A few years back I went skydiving. My friend took me and a few others up with her to a place where she completed dozens of jumps. I was pumped! I had so much nervous energy it was ridiculous. I was going to do a tandem jump, so I strapped my instructor on my back like he was a backpack (weight restrictions required me to have the smallest instructor and it was pretty comical our size difference), climbed in the plane. As we climbed higher and higher I was getting more excited. Then the instructor yelled in my ear to climb out on the wing. We weren’t doing the stereotypical out of the cargo door jump. I had to climb out onto the wing before I would basically fall backwards. I climbed out no problem and then when I was told to remove one hand at a time and put them on my chest, I think my fear took over. And by I think, I mean…it definitely did. I “misheard” him a couple times and kept shuffling my hands one direction or the other on the strut. Finally I understood him and put one hand on my chest while the other hand gripped the strut with all of its strength. I literally was looking at my hand and telling it to let go, but my body wasn’t having any of that. It was petrified of what might happen, of what might end in pain. Finally the instructor grabbed my hand and pulled it to my chest. I had no choice at that point, but to fall backwards and trust my instructor would do whatever was necessary to keep me safe. Not only did he keep me safe, but those few minutes were exhilarating and I would love to go again.

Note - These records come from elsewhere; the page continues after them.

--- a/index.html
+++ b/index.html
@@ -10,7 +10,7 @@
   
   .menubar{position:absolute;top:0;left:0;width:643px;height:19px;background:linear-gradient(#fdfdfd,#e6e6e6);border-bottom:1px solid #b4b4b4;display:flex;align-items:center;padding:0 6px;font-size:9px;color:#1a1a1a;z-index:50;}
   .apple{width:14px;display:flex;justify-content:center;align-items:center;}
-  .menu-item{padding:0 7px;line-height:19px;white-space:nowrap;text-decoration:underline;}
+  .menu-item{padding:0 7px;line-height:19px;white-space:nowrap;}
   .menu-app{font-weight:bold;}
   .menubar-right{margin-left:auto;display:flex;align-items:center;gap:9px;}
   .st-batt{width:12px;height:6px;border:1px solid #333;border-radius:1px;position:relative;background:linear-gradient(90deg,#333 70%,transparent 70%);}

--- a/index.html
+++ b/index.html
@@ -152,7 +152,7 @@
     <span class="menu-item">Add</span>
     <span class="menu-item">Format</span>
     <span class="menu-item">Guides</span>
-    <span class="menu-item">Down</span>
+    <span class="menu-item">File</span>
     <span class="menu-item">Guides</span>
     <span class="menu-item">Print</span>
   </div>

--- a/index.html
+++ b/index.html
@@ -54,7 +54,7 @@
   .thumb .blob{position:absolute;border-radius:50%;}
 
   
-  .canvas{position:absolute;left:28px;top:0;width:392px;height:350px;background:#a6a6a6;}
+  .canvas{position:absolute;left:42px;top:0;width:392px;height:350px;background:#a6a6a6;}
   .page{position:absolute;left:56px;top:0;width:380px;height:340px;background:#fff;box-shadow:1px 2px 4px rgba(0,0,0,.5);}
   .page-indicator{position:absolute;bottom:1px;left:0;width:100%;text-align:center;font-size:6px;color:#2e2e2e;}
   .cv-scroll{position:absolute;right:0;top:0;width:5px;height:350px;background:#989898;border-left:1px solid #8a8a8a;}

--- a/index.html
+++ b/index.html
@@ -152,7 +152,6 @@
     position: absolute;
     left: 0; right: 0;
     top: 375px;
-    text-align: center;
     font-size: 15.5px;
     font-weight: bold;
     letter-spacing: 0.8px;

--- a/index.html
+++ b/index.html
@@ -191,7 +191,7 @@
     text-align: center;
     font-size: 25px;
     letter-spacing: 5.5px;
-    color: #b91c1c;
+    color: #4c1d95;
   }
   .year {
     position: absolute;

This past week a good friend/mentor/counselor of mine was in town. During his time here we had a few hours to process through recent happenings in both of our lives. Granted I did most of the talking, but we both were able to talk about some things that were on our mind. One of the topics we discussed was fear. You see, I had sent him an email a couple weeks prior telling him I was struggling what I had described as “fear that was approaching debilitating.”

I was stuck. Stuck in a place and time where I wanted to plan for the future (in a wide variety of ways), but not doing anything. I needed to talk to my brother and mom about my future, but I was afraid of what their reactions would be. Don’t get me wrong. They gave me absolutely no reason to fear this, they have been nothing but supportive my whole life. That was the problem. My fear was filling my head with lies.

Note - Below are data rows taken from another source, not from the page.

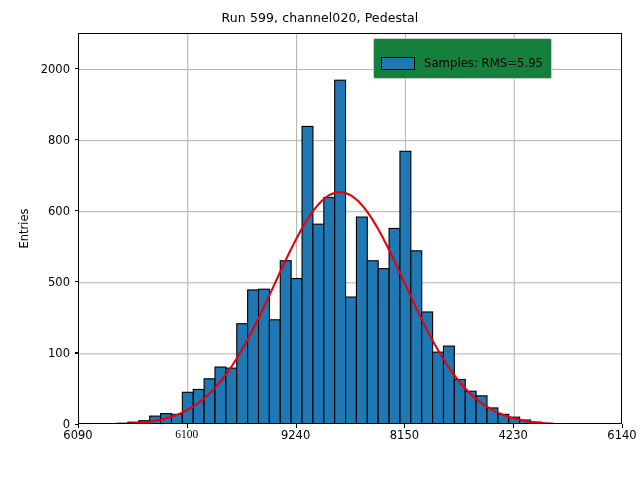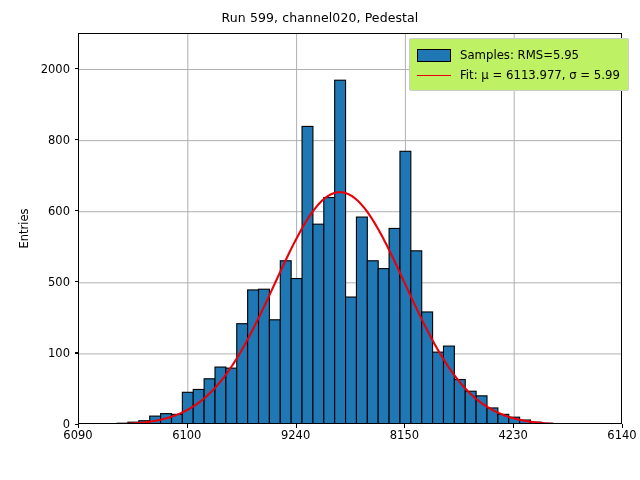--- a/index.html
+++ b/index.html
@@ -109,12 +109,11 @@
     position: absolute;
     left: 373px;
     top: 38px;
-    background: #bef264;
+    background: #15803d;
     border: 1px solid #cccccc;
     border-radius: 2px;
-    padding: 6px 8px 5px 7px;
+    padding: 14px 8px 5px 7px;
     box-sizing: border-box;
-    margin-left: 36px;
   }
   .legend-row {
     display: flex;

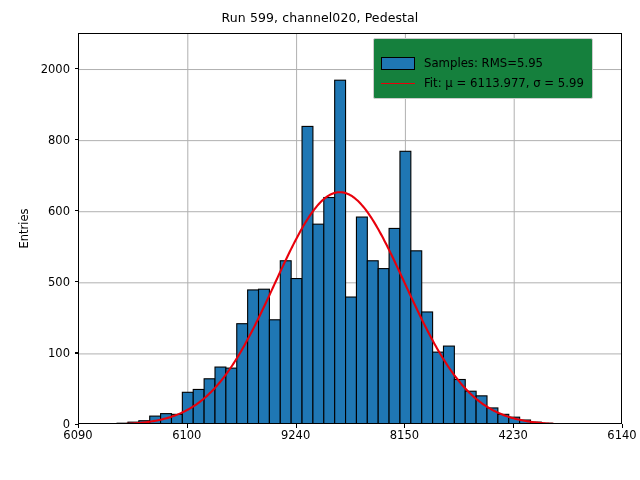--- a/index.html
+++ b/index.html
@@ -261,12 +261,6 @@
       <span class="legend-swatch-box"></span>
       <span class="legend-text">Samples: RMS=5.95</span>
     </div>
-    <div class="legend-row">
-      <span class="legend-swatch-line-wrap">
-        <span class="legend-swatch-line"></span>
-      </span>
-      <span class="legend-text">Fit: μ = 6113.977, σ = 5.99</span>
-    </div>
   </div>
 
 </div>

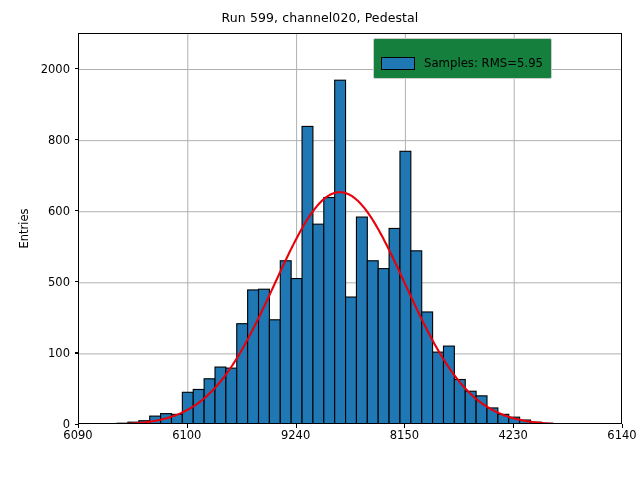--- a/index.html
+++ b/index.html
@@ -229,7 +229,7 @@
   <div id="xticks-container">
       <div class="xtick-label" style="left: 78px;">6090</div>
       <div class="xtick-mark" style="left: 78px;"></div>
-      <div class="xtick-label" style="left: 186.8px;">6100</div>
+      <div class="xtick-label" style="left: 186.8px; font-family: Liberation Serif, serif;">6100</div>
       <div class="xtick-mark" style="left: 186.8px;"></div>
       <div class="xtick-label" style="left: 295.6px;">9240</div>
       <div class="xtick-mark" style="left: 295.6px;"></div>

A big decision is approaching in which I must decide if I am to return to the US and get a so-called “normal” job with a “normal” paycheck or if after a year in the US (An agreement between the US and Germany requires a year back in the US every five years.) would I come back to Germany and continue working with GEM. Let me show you a glimpse into my head as to how the fear was wrecking me:

If I go back to the US for good, I will have to find, interview and get a job.
What if I don’t like that job?
I might have to move to another new place, where I know no one.
I would have to find new friends to satisfy my extroverted tendencies.
I would be leaving the families and friends that I have developed over five years here in Germany.
I may not even live much closer to my mom and brother.

So many things that I can’t control. So much in the distance, just out of my view. So many reasons to make the “easier” choice by staying in my apartment, in my little village and with my job. Not that being a missionary is “easy,” but having to move to a brand-new place and start a brand-new job with brand-new co-workers, etc. isn’t exactly easy either.

My brain wanted me to settle for “easy” because there was less chance of failing, less new that could be tough, less ways for me to affirm all of my fears.

The problem is, none of that matters.

So do not fear, for I am with you; do not be dismayed, for I am your God. I will strengthen you and help you; I will uphold you with my righteous right hand…For I am the Lord your God who takes hold of your right hand and says to you, Do not fear; I will help you.
Isaiah 41: 10 & 13

I love the imagery in these verses, but specifically verse 13. When I was a kid and afraid, nothing could allay those fears quite like my mom or dad grabbing my hand a giving a little squeeze to let me know that everything was fine, no matter what. How much better could it be than the God of the universe saying, “I’m holding your hand. I am here to help.” It may not be easy, it may not be perfect, but He is here to help.